Mr Skopek said he was not allowed to disclose the cost of the system, but it would pay for itself within two years.
"So far, it is already a good return on investment," he said, adding the decision last year by the Dubai Electricity and Water Authority (Dewa) to start applying a fuel surcharge gave a higher value to the efficiency savings.
Saving water can also have a positive effect on the environment. Desalination plants burn fossil fuels to turn seawater into water for drinking, irrigation and district cooling. The process releases greenhouse gases that contribute to global warming.
Most efforts to improve the efficiency of cooling systems have focused on reducing their energy consumption, rather than amount of water used.
Air conditioning takes between 60 and 70 per cent of the country's energy production. The effect of cooling systems on water use is less well understood.

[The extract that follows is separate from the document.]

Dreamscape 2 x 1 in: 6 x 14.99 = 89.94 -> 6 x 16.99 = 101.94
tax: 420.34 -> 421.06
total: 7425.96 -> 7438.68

Limitless is the fourth in the UAE to install the system, said Dan Mizesko, managing partner of US Chiller Services, which distributes the system in the region.
"In the Gulf region, we have installed it in Saudi Arabia, the UAE and Qatar on 200,000 tonnes of cooling systems," Mr Mizesko said. Shopping malls, convention centres, office towers and district cooling plants are among the clients.
The Dolphin system is popular in the US, where there are 4,000 installations, he said.
"It is popular anywhere in the US where water savings are a priority," Mr Mizesko said.